[Pw_forum] mpi error using pw.x
Chong Wang
ch-wang at outlook.com
Sun May 15 18:01:37 CEST 2016
Hi,
I have done more test:
1. intel mpi 2015 yields segment fault
2. intel mpi 2013 yields the same error here
Did I do something wrong with compiling? Here's my make.sys:
# make.sys. Generated from make.sys.in by configure.
# compilation rules
.SUFFIXES :
.SUFFIXES : .o .c .f .f90
# most fortran compilers can directly preprocess c-like directives: use
# $(MPIF90) $(F90FLAGS) -c $<
# if explicit preprocessing by the C preprocessor is needed, use:
# $(CPP) $(CPPFLAGS) $< -o $*.F90
# $(MPIF90) $(F90FLAGS) -c $*.F90 -o $*.o
# remember the tabulator in the first column !!!
.f90.o:
$(MPIF90) $(F90FLAGS) -c $<
# .f.o and .c.o: do not modify
.f.o:
$(F77) $(FFLAGS) -c $<
.c.o:
$(CC) $(CFLAGS) -c $<
# Top QE directory, not used in QE but useful for linking QE libs with plugins
# The following syntax should always point to TOPDIR:
# $(dir $(abspath $(filter %make.sys,$(MAKEFILE_LIST))))
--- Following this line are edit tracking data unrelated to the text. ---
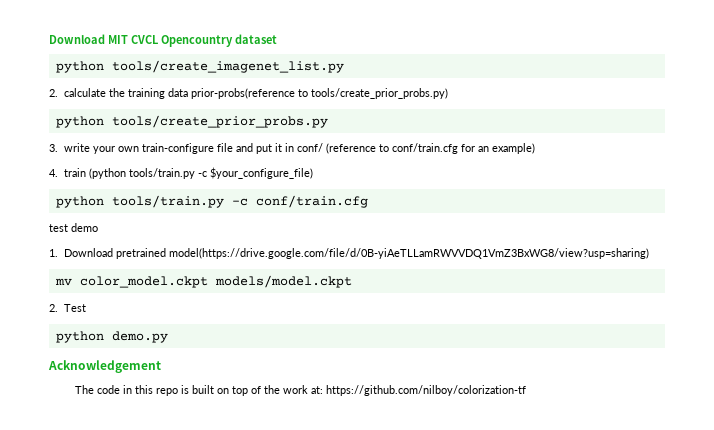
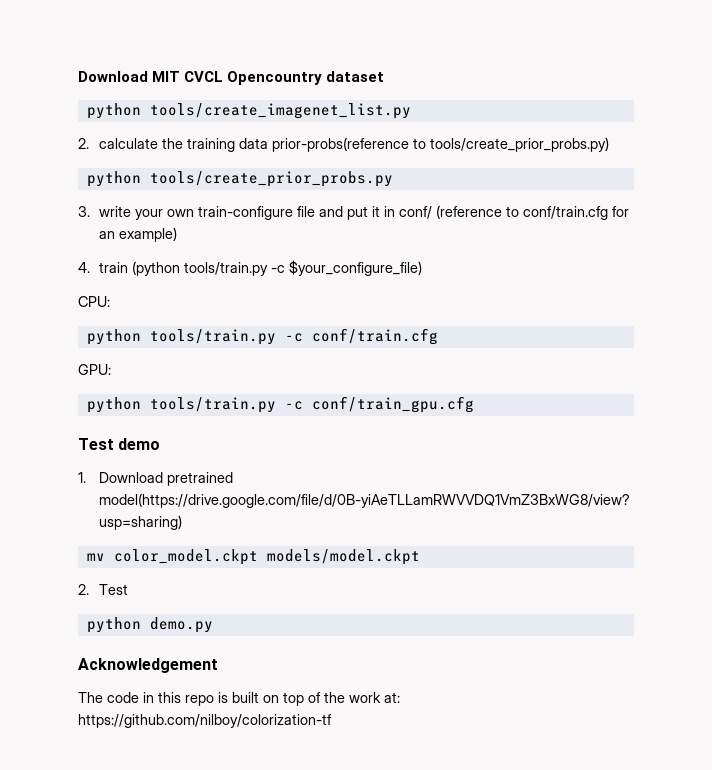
+ CPU:
- test demo
+ GPU:
+ python tools/train.py -c conf/train_gpu.cfg
+ Test demo

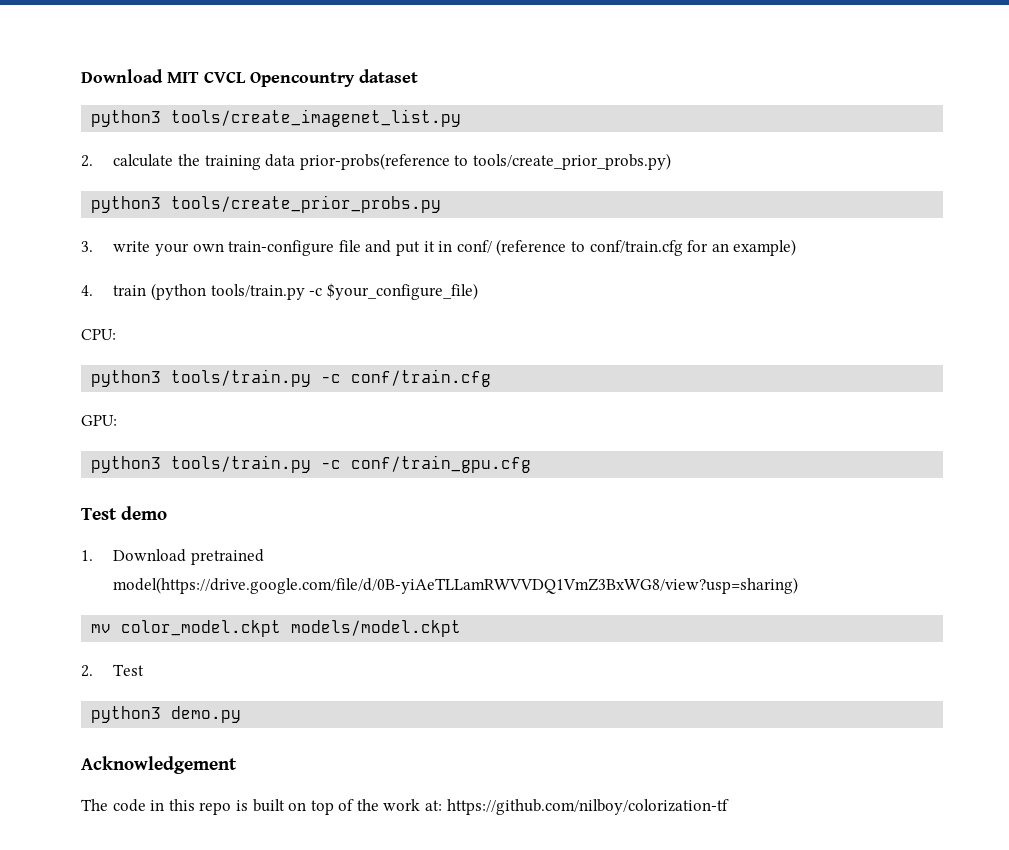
- python tools/create_imagenet_list.py
+ python3 tools/create_imagenet_list.py
- python tools/create_prior_probs.py
+ python3 tools/create_prior_probs.py
- python tools/train.py -c conf/train.cfg
+ python3 tools/train.py -c conf/train.cfg
- python tools/train.py -c conf/train_gpu.cfg
+ python3 tools/train.py -c conf/train_gpu.cfg
- python demo.py
+ python3 demo.py

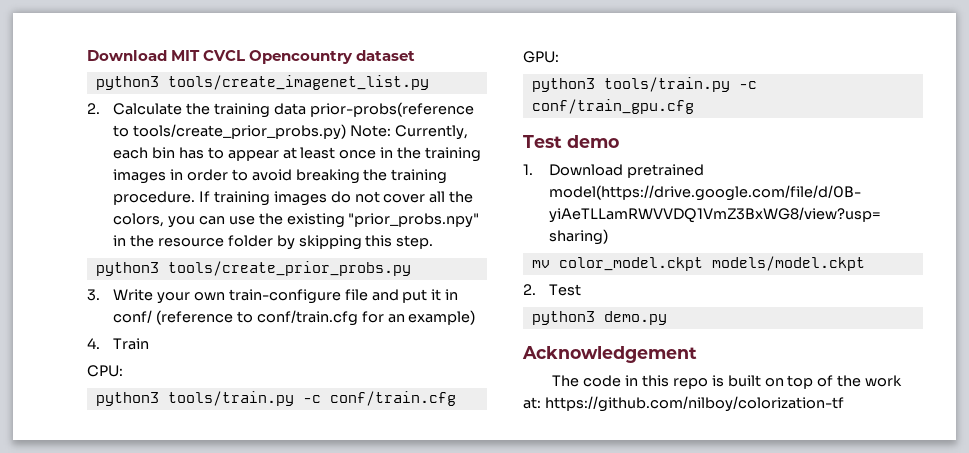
- 2. calculate the training data prior-probs(reference to tools/create_prior_probs.py)
+ 2. Calculate the training data prior-probs(reference to tools/create_prior_probs.py) Note: Currently, each bin has to appear at least once in the training images in order to avoid breaking the training procedure. If training images do not cover all the colors, you can use the existing "prior_probs.npy" in the resource folder by skipping this step.
- 3. write your own train-configure file and put it in conf/ (reference to conf/train.cfg for an example)
+ 3. Write your own train-configure file and put it in conf/ (reference to conf/train.cfg for an example)
- 4. train (python tools/train.py -c $your_configure_file)
+ 4. Train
TOPDIR = /home/wangc/temp/espresso-5.4.0
# DFLAGS = precompilation options (possible arguments to -D and -U)
# used by the C compiler and preprocessor
# FDFLAGS = as DFLAGS, for the f90 compiler
# See include/defs.h.README for a list of options and their meaning
# With the exception of IBM xlf, FDFLAGS = $(DFLAGS)
# For IBM xlf, FDFLAGS is the same as DFLAGS with separating commas
# MANUAL_DFLAGS = additional precompilation option(s), if desired
# BEWARE: it does not work for IBM xlf! Manually edit FDFLAGS
MANUAL_DFLAGS =
DFLAGS = -D__GFORTRAN -D__STD_F95 -D__DFTI -D__MPI -D__PARA -D__SCALAPACK
FDFLAGS = $(DFLAGS) $(MANUAL_DFLAGS)
# IFLAGS = how to locate directories with *.h or *.f90 file to be included
# typically -I../include -I/some/other/directory/
# the latter contains .e.g. files needed by FFT libraries
IFLAGS = -I../include -I/opt/intel/compilers_and_libraries_2016.3.210/linux/mkl/include
# MOD_FLAGS = flag used by f90 compiler to locate modules
# Each Makefile defines the list of needed modules in MODFLAGS
MOD_FLAG = -I
# Compilers: fortran-90, fortran-77, C
# If a parallel compilation is desired, MPIF90 should be a fortran-90
# compiler that produces executables for parallel execution using MPI
# (such as for instance mpif90, mpf90, mpxlf90,...);
# otherwise, an ordinary fortran-90 compiler (f90, g95, xlf90, ifort,...)
# If you have a parallel machine but no suitable candidate for MPIF90,
# try to specify the directory containing "mpif.h" in IFLAGS
# and to specify the location of MPI libraries in MPI_LIBS
MPIF90 = mpif90
#F90 = gfortran
CC = cc
F77 = gfortran
# C preprocessor and preprocessing flags - for explicit preprocessing,
# if needed (see the compilation rules above)
# preprocessing flags must include DFLAGS and IFLAGS
CPP = cpp
CPPFLAGS = -P -C -traditional $(DFLAGS) $(IFLAGS)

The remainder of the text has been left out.